The result is a sombre, yet gripping movie in what feels like two separate genres: a movie about the eastern front in the second world war, or the first world war, or perhaps an entirely different, futurist film: a post-apocalyptic drama in which the forest is the site of some frantic survival-struggle experienced by people whose humanity has been almost entirely stripped from them, as if by some nuclear blast or germ warfare strike.

When the refugees first stumble euphorically into Poland, believing that their worries are now over, they still feel like human beings. But this is eroded by the pure absurdist horror of being brutally evicted back to Belarus and then thrown back into Poland by two sets of soldiers, neither of whom want the responsibility of dealing with them, back and forth – and all under cover of that forest, whose darkness makes it that bit easier to get away with uniformed brutality.

When Afghan English teacher Leila (Behi Djanati Atai) stumbles across a ploughed field and pitifully asks a Polish farmer for water, he obliges and even gives her some apples and points towards a farmhouse where more help is to be had. But when she turns and sees him call someone on his mobile, she panics and runs back to the cover of woodland while he calls after her: “Wait!” Was he really trying to help? Or going to denounce her to the authorities? Farmers in occupied Poland or occupied France must have looked similarly ambiguous.

Later, a hatchet-faced Belarusian border guard demands €50 from Leila for a bottle of water; first refusing to give her change for a larger bill and then petulantly grabbing the water back and contemptuously returning her money with a slap.

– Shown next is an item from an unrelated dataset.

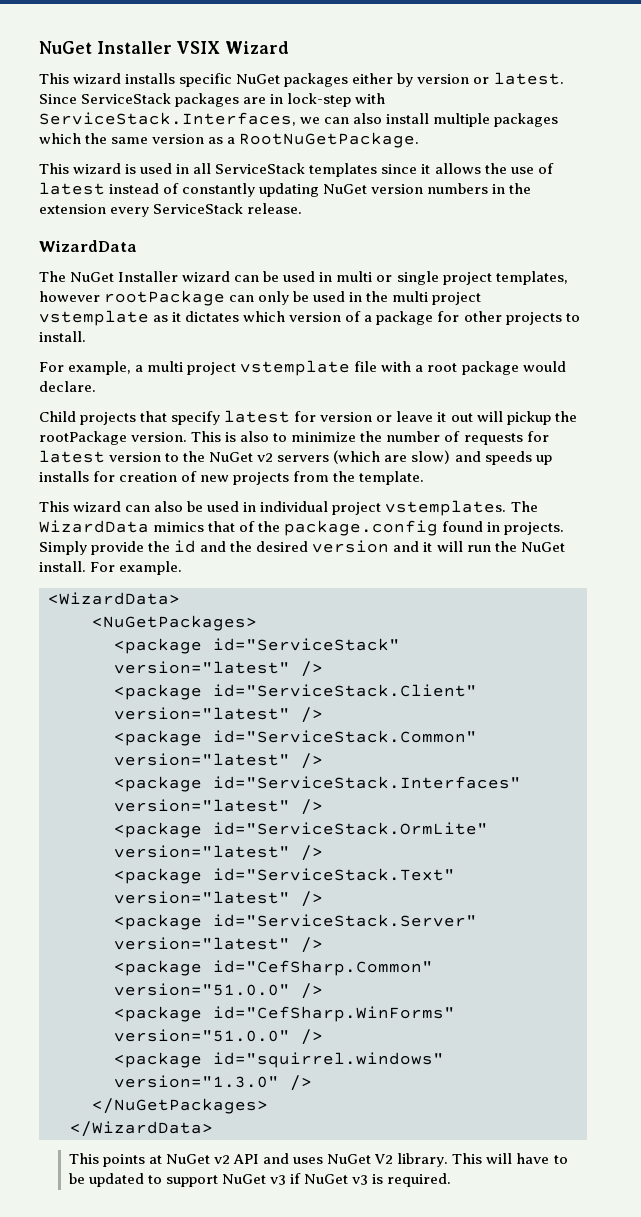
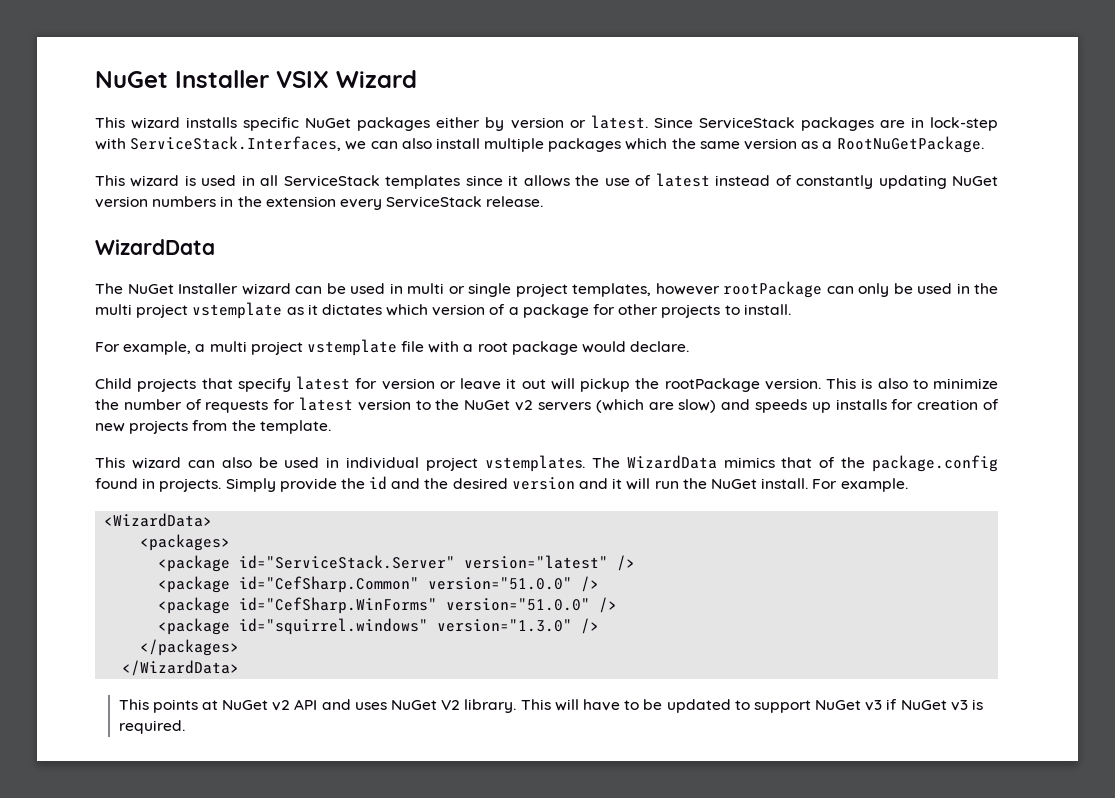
[92,615,257,631] [114,638,400,654] [114,661,323,677] [114,684,477,700] [114,707,323,723] [114,730,477,746] [114,753,323,769] [114,776,521,792] [114,799,323,815] [114,822,488,838] [114,845,323,861] [114,868,455,884] [114,891,323,907] <NuGetPackages> // <package id="ServiceStack" version="latest" /> // <package id="ServiceStack.Client" version="latest" /> // <package id="ServiceStack.Common" version="latest" /> // <package id="ServiceStack.Interfaces" version="latest" /> // <package id="ServiceStack.OrmLite" version="latest" /> // <package id="ServiceStack.Text" version="latest" /> -> [140,534,231,551] <packages>
[92,1098,268,1114] </NuGetPackages> -> [140,639,240,656] </packages>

Holland shows that these degrading petty assaults, along with the very real physical violence, chip away at their sense of themselves as human beings. And the Belarusian and Polish guards are themselves scared of each other. And then there is the war in Ukraine, and Holland’s film shows that this very same border force is mobilised to welcome thousands of Ukrainian refugees: somehow all the realistic arguments against refugees appear to have melted away.

Green Border is a tough watch: a punch to the solar plexus. But a vital bearing of cinematic witness to what is happening in Europe right now.